Problem to solve »
Set down each entry below exactly as written, keeping the pictures out.

Screenshot and code edit data
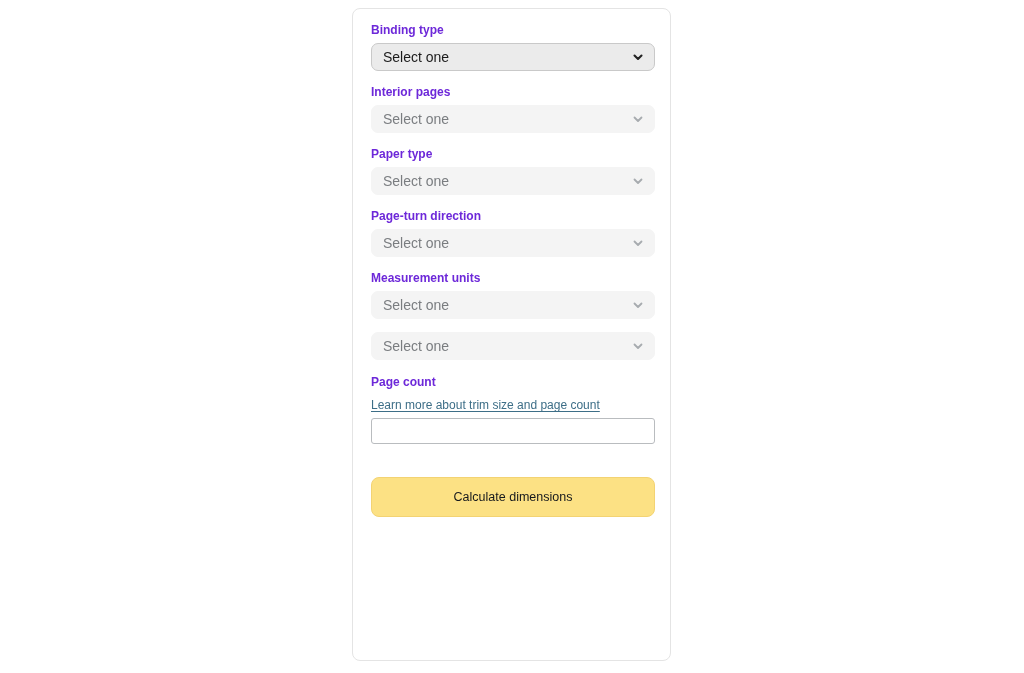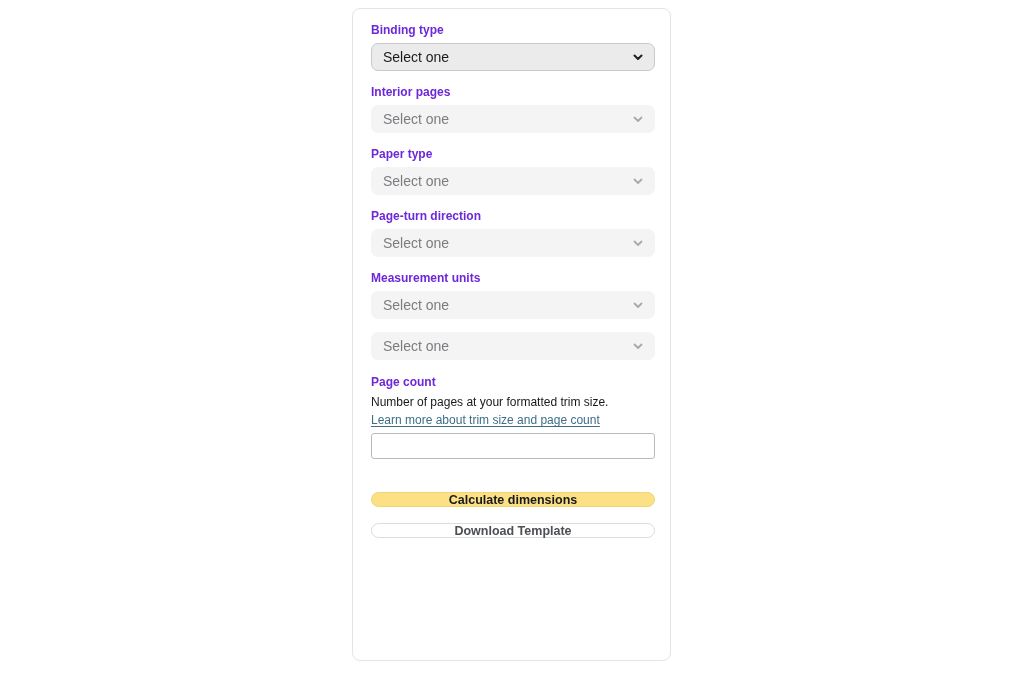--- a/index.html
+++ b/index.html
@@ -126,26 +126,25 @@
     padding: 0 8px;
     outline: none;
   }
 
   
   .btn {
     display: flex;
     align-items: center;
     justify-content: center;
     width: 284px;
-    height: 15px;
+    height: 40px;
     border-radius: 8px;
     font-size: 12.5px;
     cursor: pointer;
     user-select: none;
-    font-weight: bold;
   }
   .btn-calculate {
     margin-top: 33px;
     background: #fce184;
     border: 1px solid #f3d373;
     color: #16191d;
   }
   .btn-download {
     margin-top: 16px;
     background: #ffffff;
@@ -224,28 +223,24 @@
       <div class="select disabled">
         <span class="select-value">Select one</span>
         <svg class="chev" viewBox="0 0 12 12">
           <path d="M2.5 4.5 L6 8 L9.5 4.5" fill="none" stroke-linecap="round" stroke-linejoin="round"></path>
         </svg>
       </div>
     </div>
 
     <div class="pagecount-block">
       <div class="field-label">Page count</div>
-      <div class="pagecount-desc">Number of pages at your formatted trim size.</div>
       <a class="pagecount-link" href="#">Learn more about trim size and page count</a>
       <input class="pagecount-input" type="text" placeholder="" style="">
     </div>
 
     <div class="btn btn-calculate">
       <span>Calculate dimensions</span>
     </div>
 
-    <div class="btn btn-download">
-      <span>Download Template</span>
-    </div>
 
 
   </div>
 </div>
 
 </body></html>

Finished exercise »
--- a/index.html
+++ b/index.html
@@ -126,26 +126,25 @@
     padding: 0 8px;
     outline: none;
   }
 
   
   .btn {
     display: flex;
     align-items: center;
     justify-content: center;
     width: 284px;
-    height: 15px;
+    height: 40px;
     border-radius: 8px;
     font-size: 12.5px;
     cursor: pointer;
     user-select: none;
-    font-weight: bold;
   }
   .btn-calculate {
     margin-top: 33px;
     background: #fce184;
     border: 1px solid #f3d373;
     color: #16191d;
   }
   .btn-download {
     margin-top: 16px;
     background: #ffffff;
@@ -224,28 +223,24 @@
       <div class="select disabled">
         <span class="select-value">Select one</span>
         <svg class="chev" viewBox="0 0 12 12">
           <path d="M2.5 4.5 L6 8 L9.5 4.5" fill="none" stroke-linecap="round" stroke-linejoin="round"></path>
         </svg>
       </div>
     </div>
 
     <div class="pagecount-block">
       <div class="field-label">Page count</div>
-      <div class="pagecount-desc">Number of pages at your formatted trim size.</div>
       <a class="pagecount-link" href="#">Learn more about trim size and page count</a>
       <input class="pagecount-input" type="text" placeholder="" style="">
     </div>
 
     <div class="btn btn-calculate">
       <span>Calculate dimensions</span>
     </div>
 
-    <div class="btn btn-download">
-      <span>Download Template</span>
-    </div>
 
 
   </div>
 </div>
 
 </body></html>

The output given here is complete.